A Third of Jobs in UK Music Were Lost During Pandemic, Industry Body Calls for Urgent Government Action
According to the annual report by industry body U.K. Music, the debilitating impact of COVID-19 wiped out 69,000 jobs, or one in three of the workforce. The This Is Music 2021 report also records that employment plummeted 35% from 197,000 in 2019 to 128,000 in 2020; the music industry’s economic contribution fell 46% from £5.8 billion ($7.9 billion) to £3.1 billion ($4.2 billion) in 2020; and music exports dropped 23% from £2.9 billion in 2019 to £2.3 billion in 2020. Glastonbury was among the hundreds of festivals and live music events canceled, studios and venues were forced to close, and musicians and crew were unable to work. In a sector where 75% of the workforce are self-employed, many were not covered by government support schemes. U.K. Music is calling on the government to take action, including implementing tax incentives for the music industry to stimulate growth and jobs and removing the barriers to touring the EU.
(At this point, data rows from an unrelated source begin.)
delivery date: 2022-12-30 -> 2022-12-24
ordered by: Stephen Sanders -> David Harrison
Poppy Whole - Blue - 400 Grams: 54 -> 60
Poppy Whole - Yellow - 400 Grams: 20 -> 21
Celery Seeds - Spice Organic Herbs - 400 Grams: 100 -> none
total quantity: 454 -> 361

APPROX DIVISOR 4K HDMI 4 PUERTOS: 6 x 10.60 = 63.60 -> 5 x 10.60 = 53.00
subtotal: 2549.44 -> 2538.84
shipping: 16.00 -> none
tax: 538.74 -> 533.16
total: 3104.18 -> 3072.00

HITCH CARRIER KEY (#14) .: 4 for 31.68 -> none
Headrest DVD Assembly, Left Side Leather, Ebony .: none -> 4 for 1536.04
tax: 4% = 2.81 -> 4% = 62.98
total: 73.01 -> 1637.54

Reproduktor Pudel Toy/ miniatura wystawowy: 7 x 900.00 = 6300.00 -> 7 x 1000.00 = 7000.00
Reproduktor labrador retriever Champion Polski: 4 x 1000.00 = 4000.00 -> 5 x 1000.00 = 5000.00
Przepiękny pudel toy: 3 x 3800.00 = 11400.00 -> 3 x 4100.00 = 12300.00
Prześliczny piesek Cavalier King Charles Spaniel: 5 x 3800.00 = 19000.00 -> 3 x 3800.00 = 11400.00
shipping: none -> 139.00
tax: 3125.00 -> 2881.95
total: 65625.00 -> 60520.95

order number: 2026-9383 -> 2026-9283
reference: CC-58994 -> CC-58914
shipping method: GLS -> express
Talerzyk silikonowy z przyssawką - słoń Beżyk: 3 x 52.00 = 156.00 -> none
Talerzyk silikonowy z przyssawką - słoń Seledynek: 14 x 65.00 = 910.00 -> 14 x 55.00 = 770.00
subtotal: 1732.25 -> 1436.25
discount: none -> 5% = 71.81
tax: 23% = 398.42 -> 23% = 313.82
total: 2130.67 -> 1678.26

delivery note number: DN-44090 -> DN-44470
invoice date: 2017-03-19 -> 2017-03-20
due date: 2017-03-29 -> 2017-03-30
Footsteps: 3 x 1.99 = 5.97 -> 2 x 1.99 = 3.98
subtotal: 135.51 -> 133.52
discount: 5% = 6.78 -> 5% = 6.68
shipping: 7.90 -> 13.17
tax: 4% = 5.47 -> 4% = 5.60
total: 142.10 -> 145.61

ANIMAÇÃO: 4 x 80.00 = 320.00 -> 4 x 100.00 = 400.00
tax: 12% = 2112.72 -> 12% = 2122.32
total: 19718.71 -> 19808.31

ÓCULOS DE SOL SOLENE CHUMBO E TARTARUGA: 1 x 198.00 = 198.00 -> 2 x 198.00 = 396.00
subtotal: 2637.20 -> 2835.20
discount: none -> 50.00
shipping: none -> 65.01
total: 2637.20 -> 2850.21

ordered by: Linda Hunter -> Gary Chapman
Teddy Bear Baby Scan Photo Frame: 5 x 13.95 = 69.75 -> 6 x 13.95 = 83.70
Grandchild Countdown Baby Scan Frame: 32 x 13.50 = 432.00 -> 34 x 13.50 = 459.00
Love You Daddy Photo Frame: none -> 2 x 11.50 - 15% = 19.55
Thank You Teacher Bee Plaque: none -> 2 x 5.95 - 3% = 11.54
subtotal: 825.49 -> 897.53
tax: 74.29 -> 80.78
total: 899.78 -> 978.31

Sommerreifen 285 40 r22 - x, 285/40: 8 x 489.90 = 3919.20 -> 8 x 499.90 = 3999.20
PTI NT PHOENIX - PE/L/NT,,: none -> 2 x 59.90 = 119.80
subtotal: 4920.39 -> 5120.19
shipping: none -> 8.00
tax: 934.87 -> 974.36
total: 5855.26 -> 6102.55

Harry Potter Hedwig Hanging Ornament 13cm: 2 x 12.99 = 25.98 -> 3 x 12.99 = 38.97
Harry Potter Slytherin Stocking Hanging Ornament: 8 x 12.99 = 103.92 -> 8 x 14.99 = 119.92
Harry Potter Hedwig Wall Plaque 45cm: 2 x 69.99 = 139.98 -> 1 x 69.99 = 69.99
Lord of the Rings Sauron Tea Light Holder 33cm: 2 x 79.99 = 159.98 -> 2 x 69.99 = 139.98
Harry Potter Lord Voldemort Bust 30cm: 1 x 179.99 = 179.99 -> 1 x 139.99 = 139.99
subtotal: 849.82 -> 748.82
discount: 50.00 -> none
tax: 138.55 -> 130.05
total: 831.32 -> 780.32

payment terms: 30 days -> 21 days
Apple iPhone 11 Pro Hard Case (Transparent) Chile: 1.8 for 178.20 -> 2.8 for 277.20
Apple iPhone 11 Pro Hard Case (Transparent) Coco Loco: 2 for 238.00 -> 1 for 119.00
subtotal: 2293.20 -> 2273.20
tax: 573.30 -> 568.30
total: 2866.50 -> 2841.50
Apple Unveils New HomePods and $4.99 Apple Music Voice Plan
This week, Apple announced a new Voice Plan that costs $4.99 a month, and is tied to the Siri voice assistant rather than to a single device. So, people can use it across “all of their Siri-enabled devices” including iPhones, HomePod Minis, AirPods and more. It seems playlist-focused too: Apple Music is launching “hundreds” of mood and activity-based playlists to accompany its launch, sitting alongside its existing curated selection. Users will be able to access the whole Apple Music catalog, and skip songs as often as they like although they won’t get features like spatial and lossless audio, lyrics or music videos, which are reserved for the $9.99 individual and $14.99 family tiers.